- ACTIVITY: Skipping any pictures, give all of the records below again exactly.
▶
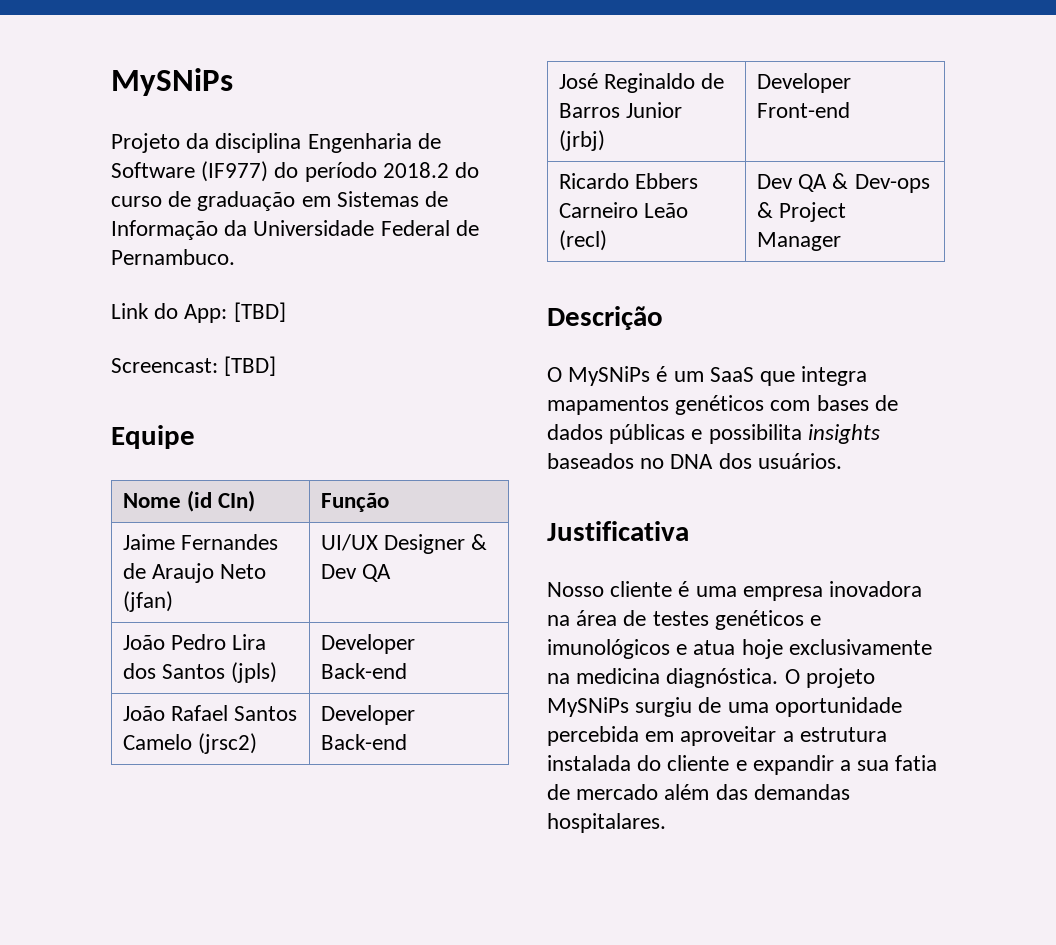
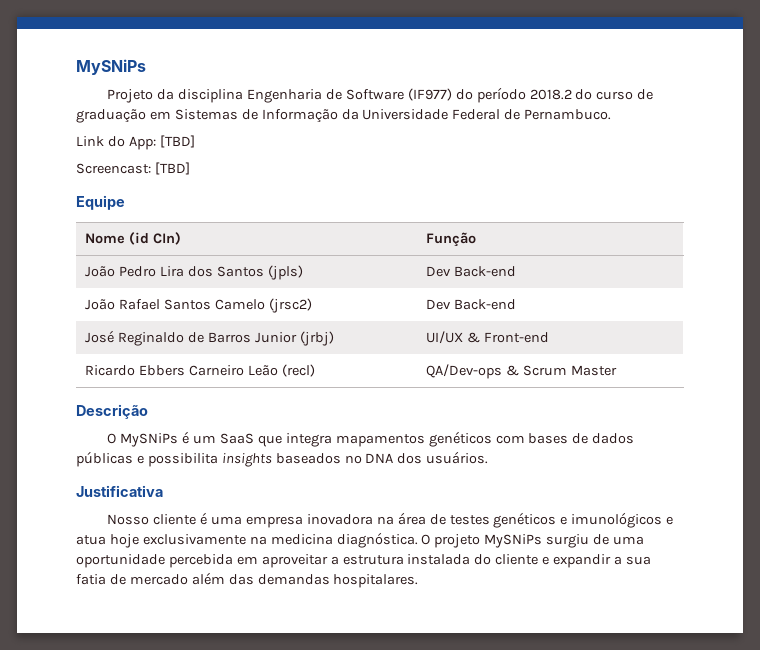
[122,534,279,550] [122,563,267,583] [122,591,173,612] [320,534,488,554] [320,564,392,582] // Jaime Fernandes de Araujo Neto (jfan) | UI/UX Designer & Dev QA -> (477, 239) none
[320,634,415,654] Developer -> [426,266,452,277] Dev
[320,705,415,725] Developer -> [426,299,452,310] Dev
[756,73,851,93] Developer -> [426,331,480,344] UI/UX &
[756,173,930,193] [756,202,847,222] [756,232,841,251] Dev QA & Dev-ops & Project Manager -> [426,364,617,379] QA/Dev-ops & Scrum Master

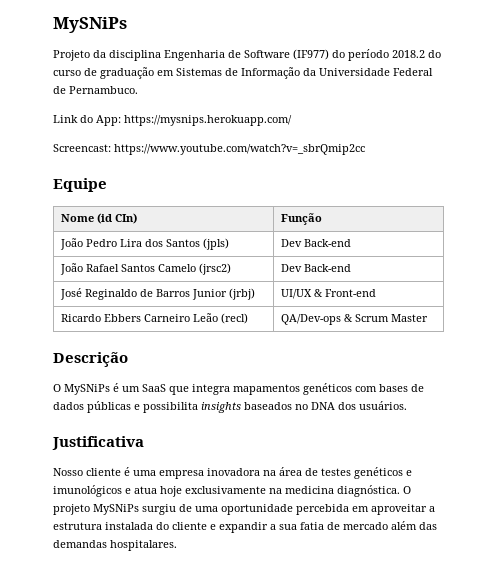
[159,135,195,148] [TBD] -> [124,115,292,126] https://mysnips.herokuapp.com/
[154,162,190,175] [TBD] -> [114,144,365,155] https://www.youtube.com/watch?v=_sbrQmip2cc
◀
- SOLUTION BELOW:
[122,534,279,550] [122,563,267,583] [122,591,173,612] [320,534,488,554] [320,564,392,582] // Jaime Fernandes de Araujo Neto (jfan) | UI/UX Designer & Dev QA -> (477, 239) none
[320,634,415,654] Developer -> [426,266,452,277] Dev
[320,705,415,725] Developer -> [426,299,452,310] Dev
[756,73,851,93] Developer -> [426,331,480,344] UI/UX &
[756,173,930,193] [756,202,847,222] [756,232,841,251] Dev QA & Dev-ops & Project Manager -> [426,364,617,379] QA/Dev-ops & Scrum Master

[159,135,195,148] [TBD] -> [124,115,292,126] https://mysnips.herokuapp.com/
[154,162,190,175] [TBD] -> [114,144,365,155] https://www.youtube.com/watch?v=_sbrQmip2cc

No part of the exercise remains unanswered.